Killi est un nom vernaculaire appliqué à de petits poissons cyprinodontiformes, le plus souvent ovipares, appartenant à plusieurs familles et non aux seuls Cyprinodontidae. Son périmètre varie selon les usages scientifiques et aquariophiles. Il englobe notamment des espèces annuelles dont les embryons persistent dans le substrat pendant l’assèchement saisonnier, mais aussi de nombreuses espèces non annuelles vivant dans des eaux permanentes.
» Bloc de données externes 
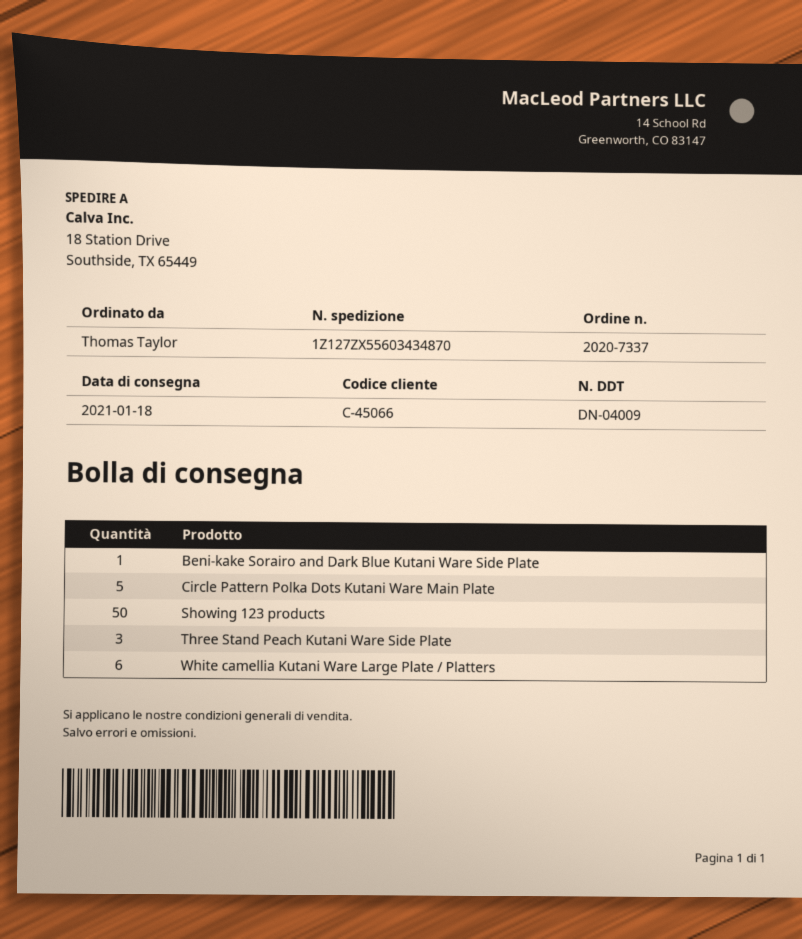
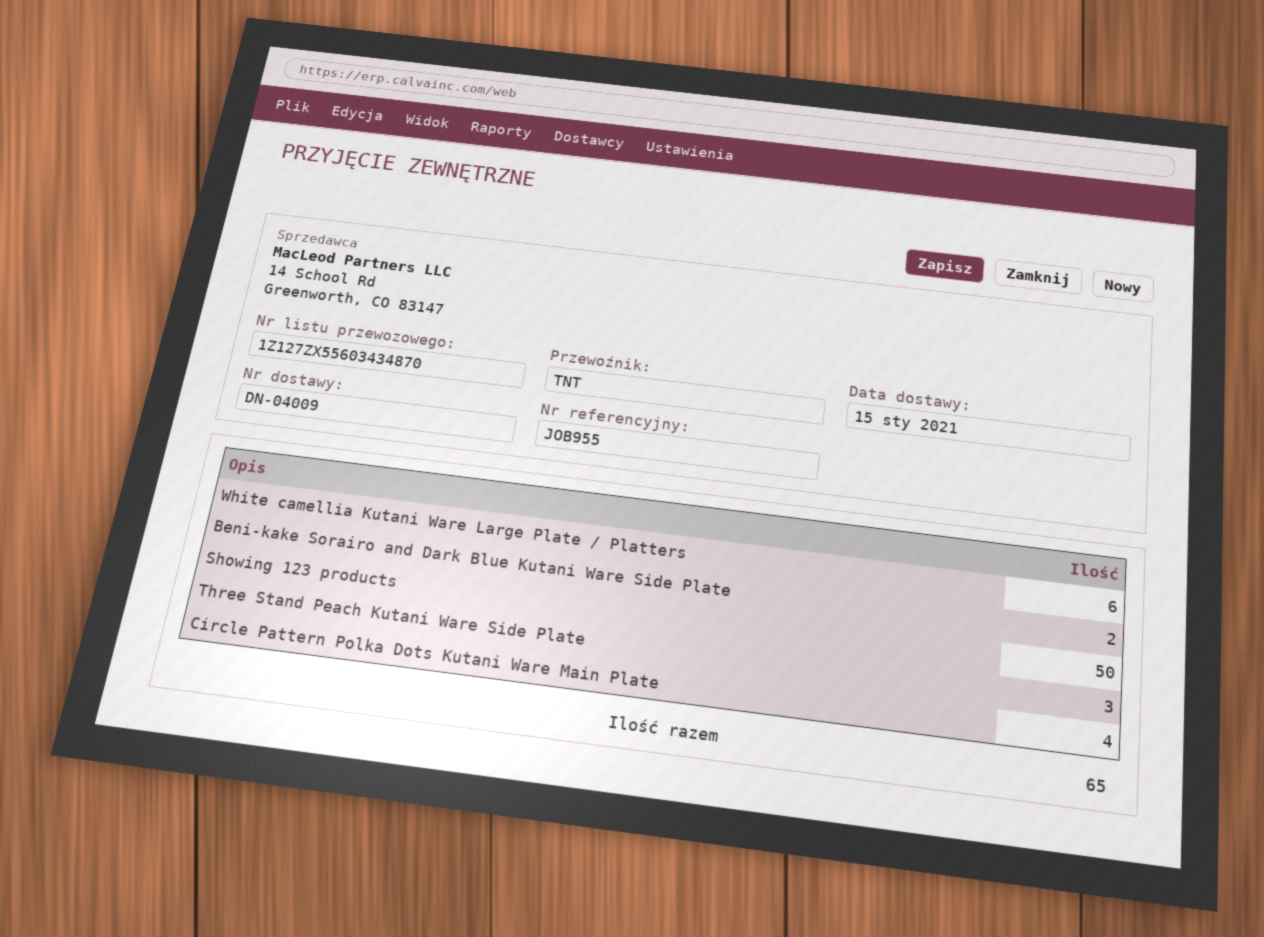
delivery date: 2021-01-18 -> 2021-01-15
Beni-kake Sorairo and Dark Blue Kutani Ware Side Plate: 1 -> 2
Circle Pattern Polka Dots Kutani Ware Main Plate: 5 -> 4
Un groupe d’usage, pas un taxon

Le mot recouvre notamment des représentants des Rivulidae, Nothobranchiidae, Aplocheilidae, Fundulidae, Profundulidae et Cyprinodontidae. Ces lignées appartiennent aux Cyprinodontiformes, un ordre qui comprend également des poissons vivipares souvent désignés par d’autres noms communs. « Killi » ne correspond donc ni à une famille unique ni à un mode de reproduction partagé par tout l’ordre.
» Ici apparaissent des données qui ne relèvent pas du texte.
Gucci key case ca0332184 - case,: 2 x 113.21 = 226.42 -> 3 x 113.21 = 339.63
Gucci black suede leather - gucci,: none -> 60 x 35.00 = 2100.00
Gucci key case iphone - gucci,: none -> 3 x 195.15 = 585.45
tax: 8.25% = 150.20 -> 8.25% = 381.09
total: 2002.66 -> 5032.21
La petite taille, la bouche généralement orientée vers la surface et l’occupation de milieux peu profonds sont fréquentes, sans constituer des critères diagnostiques universels. Les killis occupent des habitats très divers : mares temporaires, savanes inondables, ruisseaux forestiers, marais et eaux parfois saumâtres.

Annualisme et diapause

Chez les killis annuels d’Afrique et d’Amérique du Sud, les adultes peuvent disparaître lorsque la mare s’assèche tandis que les œufs survivent dans le sédiment. Leur développement comporte alors des arrêts programmés, ou diapauses, et des réponses plus immédiates aux conditions défavorables, appelées quiescence. L’annualisme et la diapause embryonnaire ont évolué indépendamment dans plusieurs lignées ; ils ne caractérisent donc pas tous les killis.

En élevage, cette diversité explique que les exigences d’incubation, de température, de durée de stockage des œufs et de remise en eau dépendent étroitement de l’espèce et de la population d’origine.